[Entries taken from a collection]
============================================================

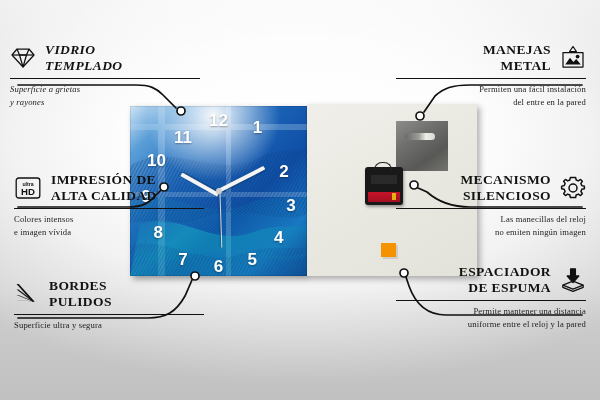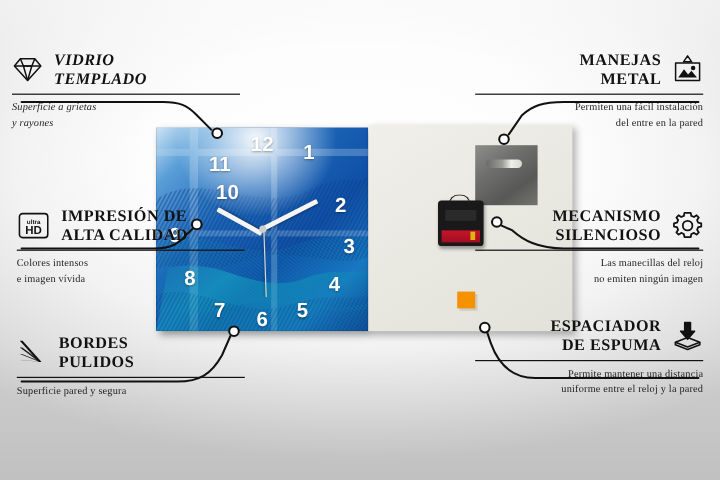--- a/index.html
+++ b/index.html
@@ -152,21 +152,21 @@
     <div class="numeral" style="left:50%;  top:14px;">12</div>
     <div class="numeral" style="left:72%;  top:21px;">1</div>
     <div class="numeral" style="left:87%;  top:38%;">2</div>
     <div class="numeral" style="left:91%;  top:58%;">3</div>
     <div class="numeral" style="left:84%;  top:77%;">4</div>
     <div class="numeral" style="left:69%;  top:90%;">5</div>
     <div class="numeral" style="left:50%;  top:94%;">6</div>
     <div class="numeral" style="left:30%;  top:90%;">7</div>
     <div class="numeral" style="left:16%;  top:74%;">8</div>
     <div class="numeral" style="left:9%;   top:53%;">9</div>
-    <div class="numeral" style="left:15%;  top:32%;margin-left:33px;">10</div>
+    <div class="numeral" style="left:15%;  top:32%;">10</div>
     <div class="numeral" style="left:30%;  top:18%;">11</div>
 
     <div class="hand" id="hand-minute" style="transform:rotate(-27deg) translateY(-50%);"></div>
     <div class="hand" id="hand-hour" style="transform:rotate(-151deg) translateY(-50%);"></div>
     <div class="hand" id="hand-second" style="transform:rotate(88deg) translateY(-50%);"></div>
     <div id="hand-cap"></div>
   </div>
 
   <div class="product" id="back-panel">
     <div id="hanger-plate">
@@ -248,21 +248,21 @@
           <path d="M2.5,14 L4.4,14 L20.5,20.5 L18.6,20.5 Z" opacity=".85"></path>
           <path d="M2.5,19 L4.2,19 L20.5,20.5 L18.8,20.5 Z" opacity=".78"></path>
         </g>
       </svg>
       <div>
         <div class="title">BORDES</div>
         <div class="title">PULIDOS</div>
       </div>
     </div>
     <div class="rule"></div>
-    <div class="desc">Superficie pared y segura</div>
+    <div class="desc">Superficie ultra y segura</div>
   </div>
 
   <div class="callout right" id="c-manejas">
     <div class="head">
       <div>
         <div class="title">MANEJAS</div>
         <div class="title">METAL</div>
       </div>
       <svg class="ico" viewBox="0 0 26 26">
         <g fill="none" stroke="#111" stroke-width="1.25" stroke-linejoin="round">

============================================================

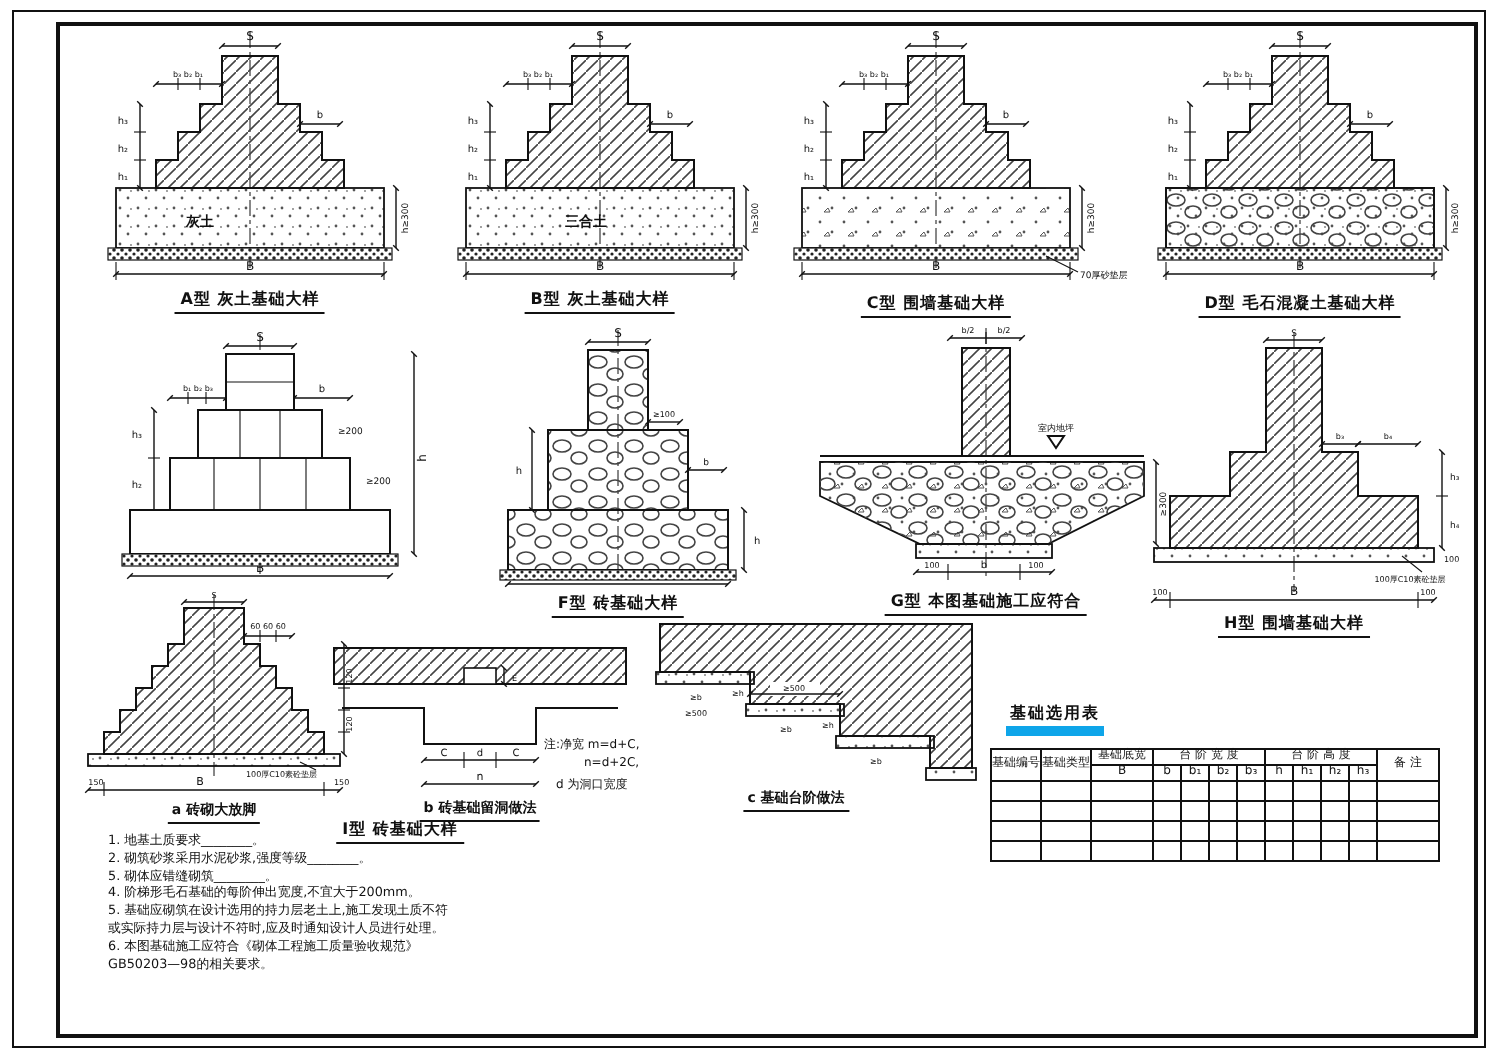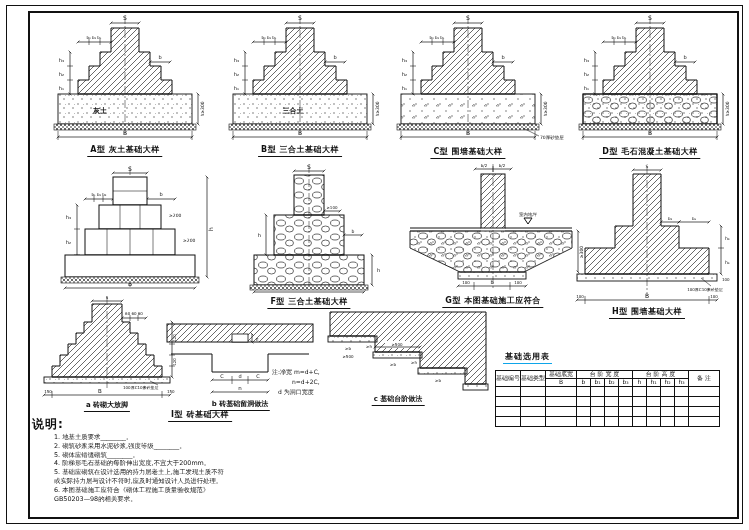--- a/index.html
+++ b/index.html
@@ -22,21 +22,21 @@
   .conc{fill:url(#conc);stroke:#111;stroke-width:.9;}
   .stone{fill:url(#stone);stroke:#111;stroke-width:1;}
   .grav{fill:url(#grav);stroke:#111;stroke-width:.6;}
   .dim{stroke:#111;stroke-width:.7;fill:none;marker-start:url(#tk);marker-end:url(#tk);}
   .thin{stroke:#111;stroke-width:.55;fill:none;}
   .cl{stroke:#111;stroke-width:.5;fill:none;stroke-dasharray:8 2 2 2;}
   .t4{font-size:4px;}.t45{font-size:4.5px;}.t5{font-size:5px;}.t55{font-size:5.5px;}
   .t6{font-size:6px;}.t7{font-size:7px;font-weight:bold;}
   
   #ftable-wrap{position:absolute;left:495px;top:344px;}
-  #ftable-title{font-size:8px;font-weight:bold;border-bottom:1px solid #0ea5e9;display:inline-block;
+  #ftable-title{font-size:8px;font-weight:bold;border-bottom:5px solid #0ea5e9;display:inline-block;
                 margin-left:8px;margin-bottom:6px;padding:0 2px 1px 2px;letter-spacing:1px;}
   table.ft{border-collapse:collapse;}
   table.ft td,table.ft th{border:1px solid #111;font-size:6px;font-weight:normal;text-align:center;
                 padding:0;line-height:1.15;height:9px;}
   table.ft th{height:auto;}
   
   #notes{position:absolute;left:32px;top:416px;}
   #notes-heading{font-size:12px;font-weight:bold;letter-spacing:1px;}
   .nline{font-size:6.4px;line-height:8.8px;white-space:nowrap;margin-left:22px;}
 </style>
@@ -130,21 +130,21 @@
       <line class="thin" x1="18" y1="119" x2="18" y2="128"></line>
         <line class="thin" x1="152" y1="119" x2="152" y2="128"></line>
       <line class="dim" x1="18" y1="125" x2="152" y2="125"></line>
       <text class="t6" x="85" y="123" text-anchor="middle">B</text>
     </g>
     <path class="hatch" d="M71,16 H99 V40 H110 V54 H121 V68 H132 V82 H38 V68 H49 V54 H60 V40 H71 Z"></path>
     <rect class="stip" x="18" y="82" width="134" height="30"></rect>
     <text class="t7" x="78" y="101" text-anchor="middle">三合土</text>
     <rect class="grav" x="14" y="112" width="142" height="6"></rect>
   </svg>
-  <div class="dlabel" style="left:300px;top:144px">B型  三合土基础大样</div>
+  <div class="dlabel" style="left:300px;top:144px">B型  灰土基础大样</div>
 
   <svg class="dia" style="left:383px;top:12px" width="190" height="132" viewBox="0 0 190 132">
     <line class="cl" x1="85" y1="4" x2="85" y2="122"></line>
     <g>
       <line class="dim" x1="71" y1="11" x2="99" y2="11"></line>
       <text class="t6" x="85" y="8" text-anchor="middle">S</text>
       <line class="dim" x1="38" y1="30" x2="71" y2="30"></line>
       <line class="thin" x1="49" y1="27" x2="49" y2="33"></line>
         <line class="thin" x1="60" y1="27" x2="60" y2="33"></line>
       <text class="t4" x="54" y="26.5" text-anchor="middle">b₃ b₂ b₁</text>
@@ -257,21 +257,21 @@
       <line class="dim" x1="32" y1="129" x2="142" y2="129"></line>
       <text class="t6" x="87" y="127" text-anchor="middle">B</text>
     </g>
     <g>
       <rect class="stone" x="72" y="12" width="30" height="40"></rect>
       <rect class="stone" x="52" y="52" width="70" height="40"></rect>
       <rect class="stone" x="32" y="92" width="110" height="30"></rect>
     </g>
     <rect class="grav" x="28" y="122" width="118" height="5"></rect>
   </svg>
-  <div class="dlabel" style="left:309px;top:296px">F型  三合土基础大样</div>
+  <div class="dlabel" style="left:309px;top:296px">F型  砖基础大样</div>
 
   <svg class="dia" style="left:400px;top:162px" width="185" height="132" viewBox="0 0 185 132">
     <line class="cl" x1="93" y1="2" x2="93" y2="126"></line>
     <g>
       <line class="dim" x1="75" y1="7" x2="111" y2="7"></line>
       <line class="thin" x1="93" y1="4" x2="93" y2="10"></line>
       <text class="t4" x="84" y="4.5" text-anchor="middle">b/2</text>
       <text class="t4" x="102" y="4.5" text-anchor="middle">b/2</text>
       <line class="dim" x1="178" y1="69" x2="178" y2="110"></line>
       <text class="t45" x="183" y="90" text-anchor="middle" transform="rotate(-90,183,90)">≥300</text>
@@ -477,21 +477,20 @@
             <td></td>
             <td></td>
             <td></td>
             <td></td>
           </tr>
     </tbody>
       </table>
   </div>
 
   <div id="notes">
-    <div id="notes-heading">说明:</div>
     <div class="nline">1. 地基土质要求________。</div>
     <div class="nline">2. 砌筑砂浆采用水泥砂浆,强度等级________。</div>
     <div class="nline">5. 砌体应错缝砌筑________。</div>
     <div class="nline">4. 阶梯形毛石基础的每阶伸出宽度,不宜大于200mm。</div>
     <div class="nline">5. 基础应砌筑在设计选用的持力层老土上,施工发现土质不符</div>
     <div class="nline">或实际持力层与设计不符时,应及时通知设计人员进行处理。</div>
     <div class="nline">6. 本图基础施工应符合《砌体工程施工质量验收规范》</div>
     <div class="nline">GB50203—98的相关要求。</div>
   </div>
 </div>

============================================================

What is required >> All lines in the records above with "absolute" need to be found and copied.

Exercise solution >>
   #ftable-wrap{position:absolute;left:495px;top:344px;}
   #notes{position:absolute;left:32px;top:416px;}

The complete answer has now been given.